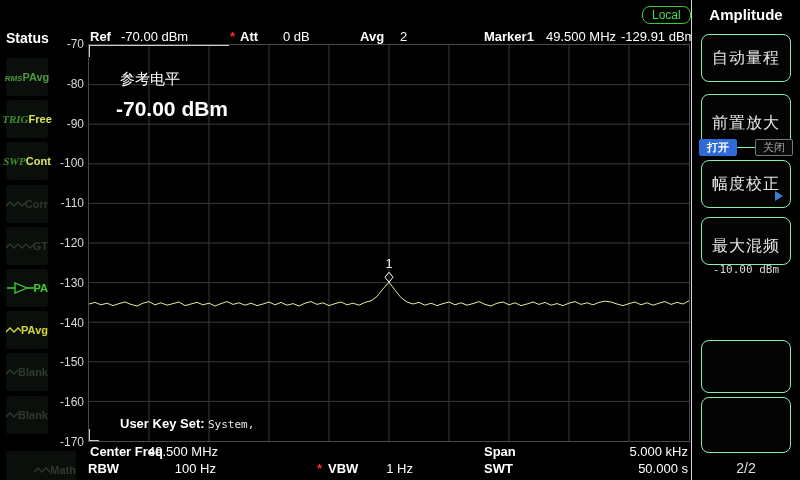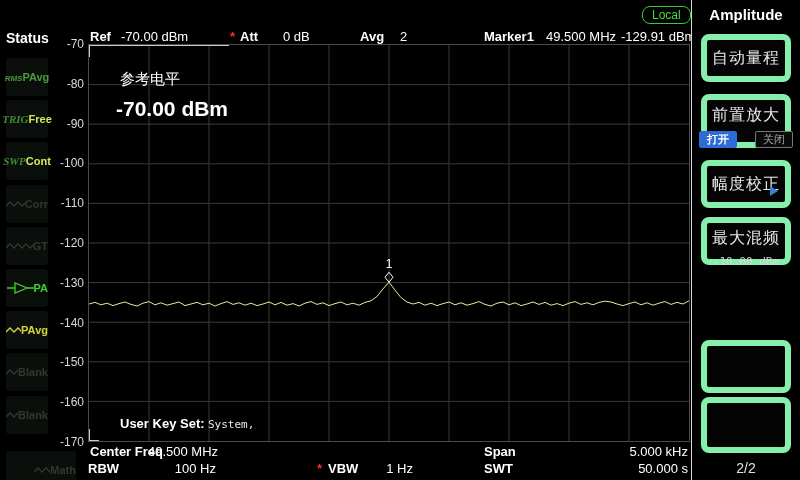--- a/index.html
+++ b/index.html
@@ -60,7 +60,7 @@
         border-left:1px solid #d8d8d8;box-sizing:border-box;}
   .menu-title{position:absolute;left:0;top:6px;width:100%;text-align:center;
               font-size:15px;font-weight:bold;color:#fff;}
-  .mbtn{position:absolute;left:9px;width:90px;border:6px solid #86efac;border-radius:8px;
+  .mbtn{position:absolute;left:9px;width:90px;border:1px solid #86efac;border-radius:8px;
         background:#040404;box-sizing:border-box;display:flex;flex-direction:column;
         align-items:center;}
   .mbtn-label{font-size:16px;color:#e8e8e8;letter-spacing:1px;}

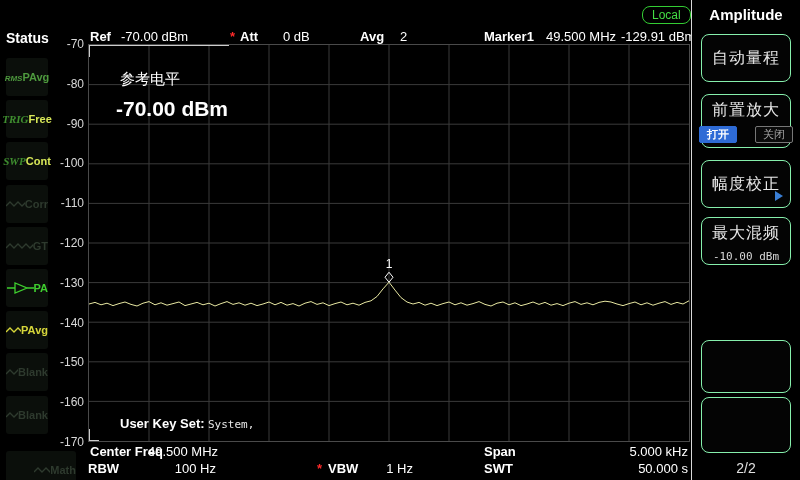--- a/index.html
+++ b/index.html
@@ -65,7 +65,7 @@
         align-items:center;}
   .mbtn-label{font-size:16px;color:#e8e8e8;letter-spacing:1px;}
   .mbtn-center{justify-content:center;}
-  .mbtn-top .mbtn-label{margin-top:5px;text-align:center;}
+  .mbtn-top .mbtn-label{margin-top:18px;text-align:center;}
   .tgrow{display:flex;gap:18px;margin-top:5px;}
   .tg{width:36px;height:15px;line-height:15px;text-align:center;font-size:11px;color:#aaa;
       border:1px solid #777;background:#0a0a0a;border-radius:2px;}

* * *

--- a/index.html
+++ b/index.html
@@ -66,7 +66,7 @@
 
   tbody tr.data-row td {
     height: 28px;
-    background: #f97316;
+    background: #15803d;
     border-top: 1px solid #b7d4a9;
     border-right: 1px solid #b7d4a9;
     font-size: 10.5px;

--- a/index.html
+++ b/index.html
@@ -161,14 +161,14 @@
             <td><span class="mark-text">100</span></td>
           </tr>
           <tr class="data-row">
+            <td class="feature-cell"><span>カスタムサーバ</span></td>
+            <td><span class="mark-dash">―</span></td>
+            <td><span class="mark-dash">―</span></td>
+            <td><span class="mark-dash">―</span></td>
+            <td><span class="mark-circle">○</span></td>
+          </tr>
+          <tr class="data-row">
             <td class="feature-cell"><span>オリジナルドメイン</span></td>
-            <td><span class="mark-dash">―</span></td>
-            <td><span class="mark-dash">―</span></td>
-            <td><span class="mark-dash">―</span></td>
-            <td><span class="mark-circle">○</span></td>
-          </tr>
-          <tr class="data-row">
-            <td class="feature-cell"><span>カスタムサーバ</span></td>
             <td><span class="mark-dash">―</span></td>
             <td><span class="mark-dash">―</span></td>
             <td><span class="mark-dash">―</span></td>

GOAL OF THE EXERCISE: If the word "radius" appears in a line above, copy that line.

RESPONSE BELOW:
-  .mbtn{position:absolute;left:9px;width:90px;border:6px solid #86efac;border-radius:8px;
+  .mbtn{position:absolute;left:9px;width:90px;border:1px solid #86efac;border-radius:8px;
       border:1px solid #777;background:#0a0a0a;border-radius:2px;}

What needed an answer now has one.